- **What you will do**
Without its pictures, the listing below is to be transcribed exactly.

- **Material provided**
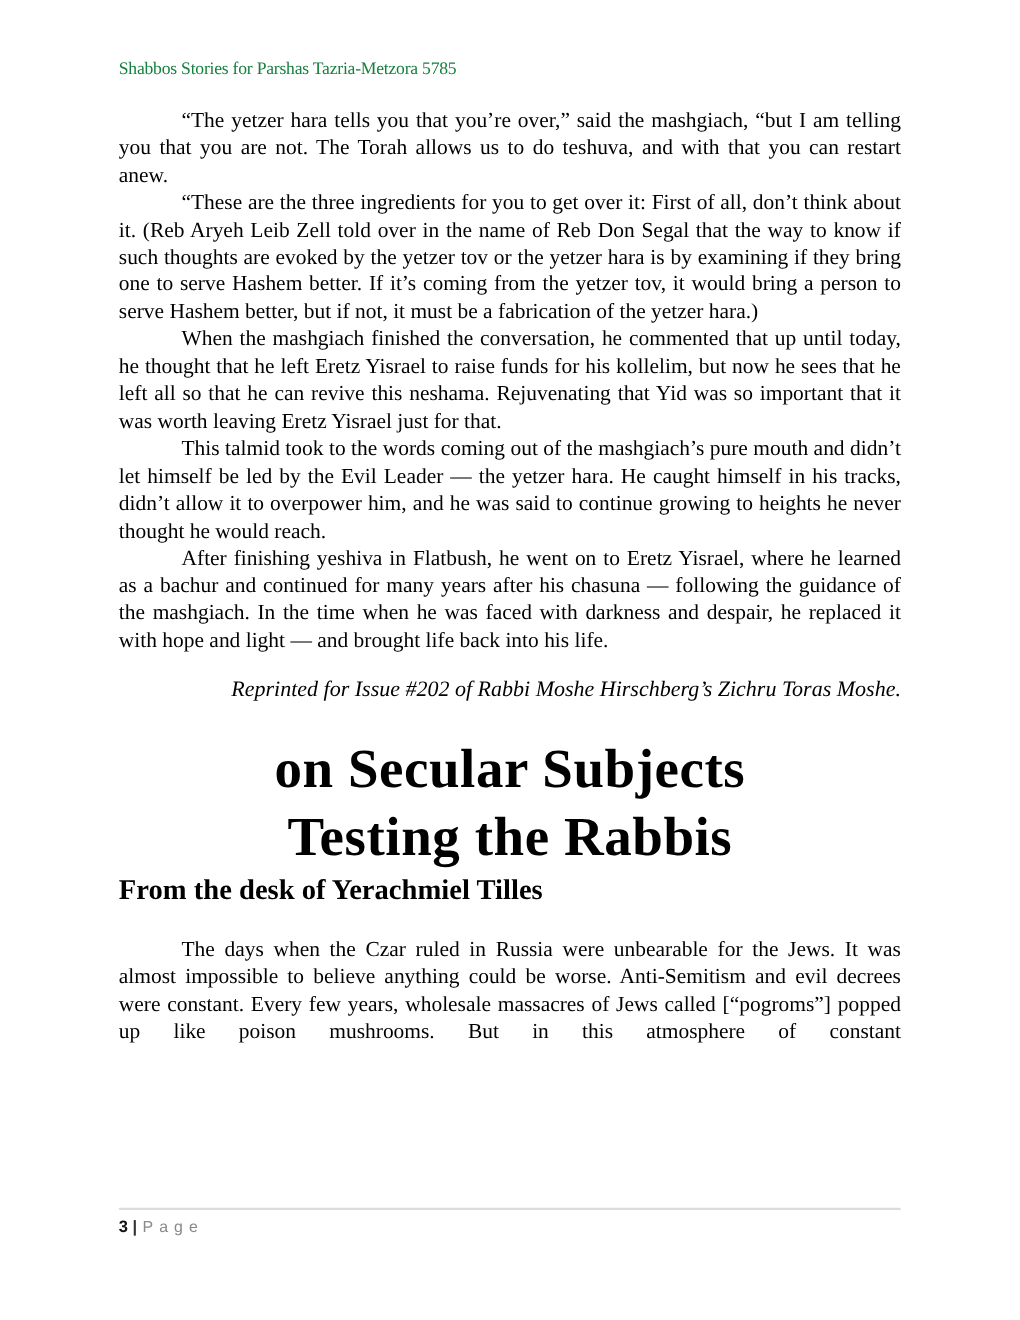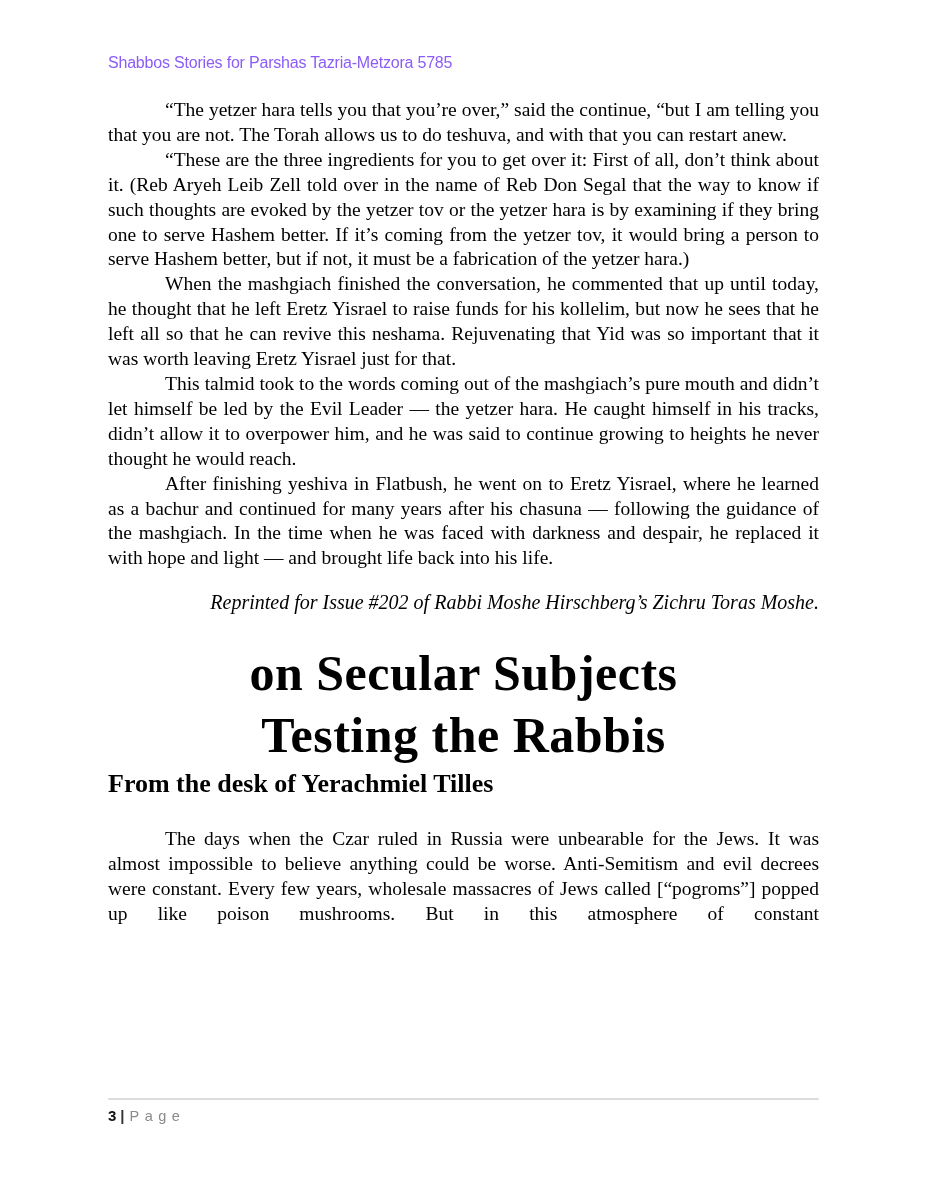"Shabbos Stories for Parshas" .running-header { color: #8b5cf6 -> #15803d; font-family: Liberation Sans, sans-serif -> Liberation Serif, serif }
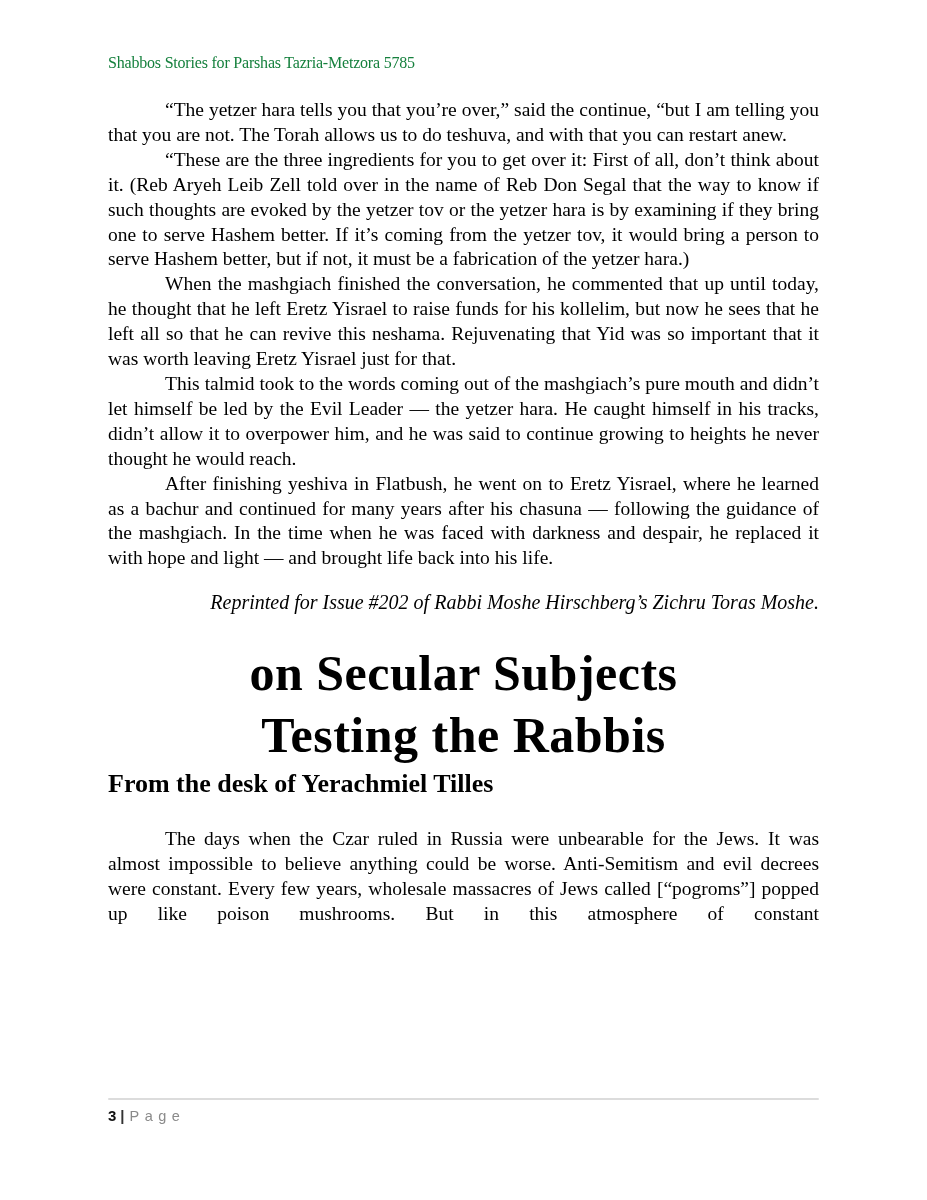"“The yetzer hara tells you" p.para { text: continue -> mashgiach }
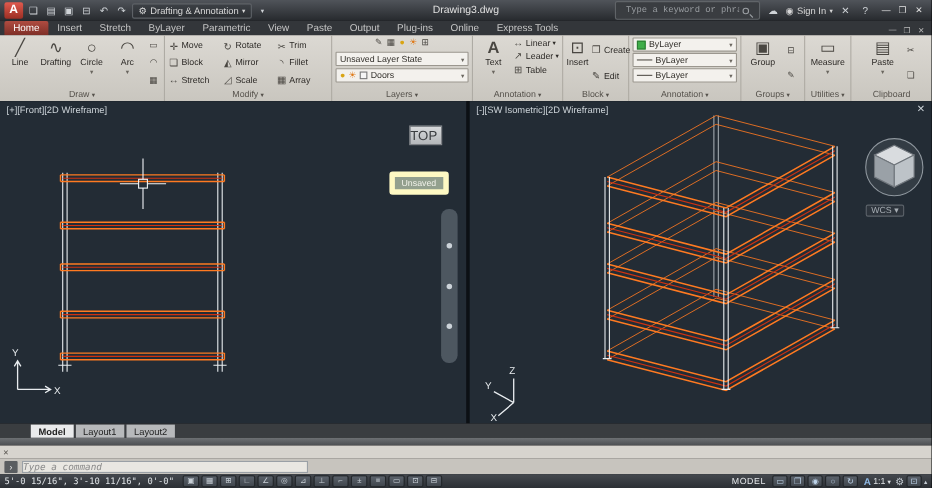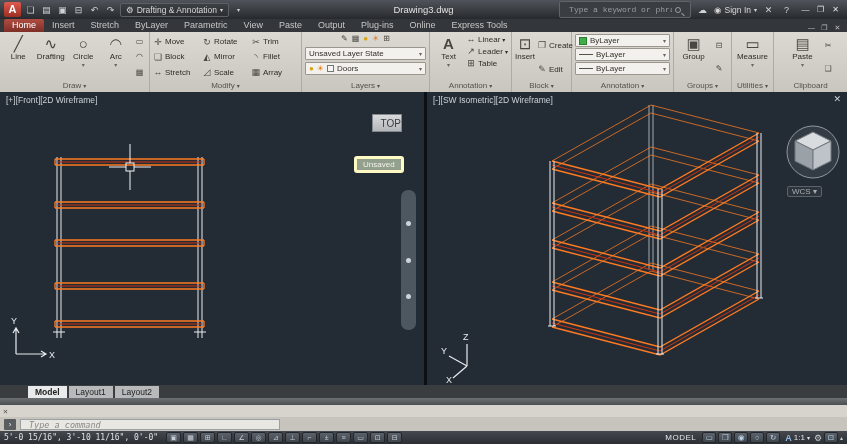"TOP" .minicube { font-size: 10px -> 12px; text-align: right -> left }
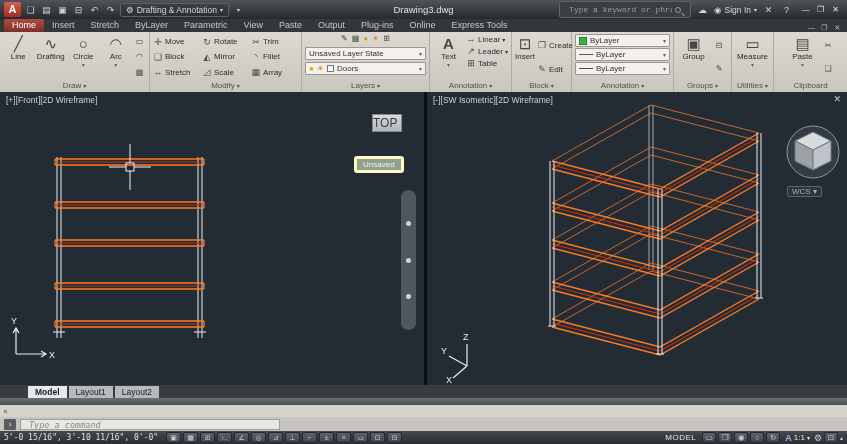"Unsaved" .unsavedpill { border: 3px solid #fef9c3 -> 5px solid #fef9c3 }
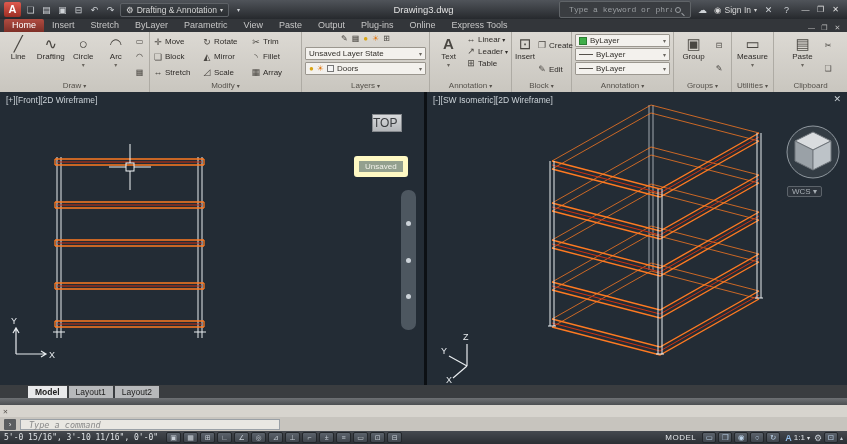"Type a command" .cmd-field { padding-left: 8px -> 0 }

- **Task answer**
"Shabbos Stories for Parshas" .running-header { color: #8b5cf6 -> #15803d; font-family: Liberation Sans, sans-serif -> Liberation Serif, serif }
"“The yetzer hara tells you" p.para { text: continue -> mashgiach }
"TOP" .minicube { font-size: 10px -> 12px; text-align: right -> left }
"Unsaved" .unsavedpill { border: 3px solid #fef9c3 -> 5px solid #fef9c3 }
"Type a command" .cmd-field { padding-left: 8px -> 0 }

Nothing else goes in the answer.